Suppose $n\ge 3$ and prove $$ \operatorname{Area}(C \cap S) \le \operatorname{Area}(\partial S), \forall x_c,x_s\in \mathbb{R}^n , \forall r_s,r_c\in \mathbb{R}_+ $$ where $\partial S$ is the boundary of $S$.
Intuitively, I believe this is true but I don't know how to prove it. Any hints may help, thank you.
Since $C \cap S$ is part of the boundary of its convex hull $\verb/co/(C \cap S)$, we have $$\verb/area/(C \cap S) \le \verb/area/(\partial(\verb/co/(C \cap S)))$$
We are going to show $$\verb/area/(\partial(\verb/co/(C \cap S)) \le \verb/area/(\partial S)$$
Combine these two inequalities and we are done.

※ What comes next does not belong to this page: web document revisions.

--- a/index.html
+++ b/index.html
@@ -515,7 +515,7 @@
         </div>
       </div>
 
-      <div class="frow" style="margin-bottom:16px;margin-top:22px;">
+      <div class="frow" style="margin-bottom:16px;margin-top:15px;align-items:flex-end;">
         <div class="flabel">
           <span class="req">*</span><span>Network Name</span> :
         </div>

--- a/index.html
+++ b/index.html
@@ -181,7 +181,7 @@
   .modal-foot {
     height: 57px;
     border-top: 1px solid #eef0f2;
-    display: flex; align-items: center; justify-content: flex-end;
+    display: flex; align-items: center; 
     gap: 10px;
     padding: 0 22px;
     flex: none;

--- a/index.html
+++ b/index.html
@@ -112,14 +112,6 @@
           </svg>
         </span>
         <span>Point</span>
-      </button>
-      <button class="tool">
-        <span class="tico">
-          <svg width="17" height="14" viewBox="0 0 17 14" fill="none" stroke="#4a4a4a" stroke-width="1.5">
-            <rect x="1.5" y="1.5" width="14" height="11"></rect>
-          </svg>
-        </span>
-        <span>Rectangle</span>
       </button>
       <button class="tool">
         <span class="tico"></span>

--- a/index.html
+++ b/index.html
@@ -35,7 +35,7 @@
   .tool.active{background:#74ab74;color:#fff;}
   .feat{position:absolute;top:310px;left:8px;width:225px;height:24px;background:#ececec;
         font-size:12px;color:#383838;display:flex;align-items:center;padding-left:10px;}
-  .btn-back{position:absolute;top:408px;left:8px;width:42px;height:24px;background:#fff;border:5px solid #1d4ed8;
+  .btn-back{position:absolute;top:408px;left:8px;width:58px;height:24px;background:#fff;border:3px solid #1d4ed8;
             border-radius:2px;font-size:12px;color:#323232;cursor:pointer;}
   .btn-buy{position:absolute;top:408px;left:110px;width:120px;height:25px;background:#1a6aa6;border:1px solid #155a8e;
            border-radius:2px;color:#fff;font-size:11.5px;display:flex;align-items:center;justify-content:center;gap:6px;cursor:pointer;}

Let $V_n$ be the volume of the unit ball in $\mathbb{R}^n$ and $\Omega_{n-1} = nV_n$ be the area of its boundary $S^{n-1}$.
For any unit vector $u \in S^{n-1}$, let $\pi_u : \mathbb{R}^n \to P_u$ be the orthogonal projection of $\mathbb{R}^n$ onto a hyperplane $P_u$ having $u$ as normal vector.
For any convex body $K \subset \mathbb{R}^n$ with piecewise smooth boundary, let $A(K,u)$ be the area of its image under $\pi_u$ and $A(K)$ be the angular average over $S^{n-1}$. $$A(K,u) \stackrel{def}{=} \verb/area/(\pi_u(K)) \quad\text{ and }\quad A(K) \stackrel{def}{=} \frac{1}{\Omega_{n-1}}\int_{S^{n-1}} A(K,u) $$ It is not hard to show following average projected area theorem: $$A(K) = \frac{V_{n-1}}{\Omega_{n-1}} \verb/area/(\partial K)$$
As a corollary of this, if $K_1 \subset K_2$ are two convex bodies in $\mathbb{R}^n$, we have
$$A(K_1,u) \le A(K_2,u), \forall u \in S^{n-1} \quad\implies\quad \verb/area/(\partial K_1) \le \verb/area/(\partial K_2)$$
In particular, if we take $K_1 = \verb/co/(C\cap S)$ and $K_2 = S$, we obtain the second inequality we need:
$$\verb/area/(\partial(\verb/co/(C \cap S)) \le \verb/area/(\partial S)$$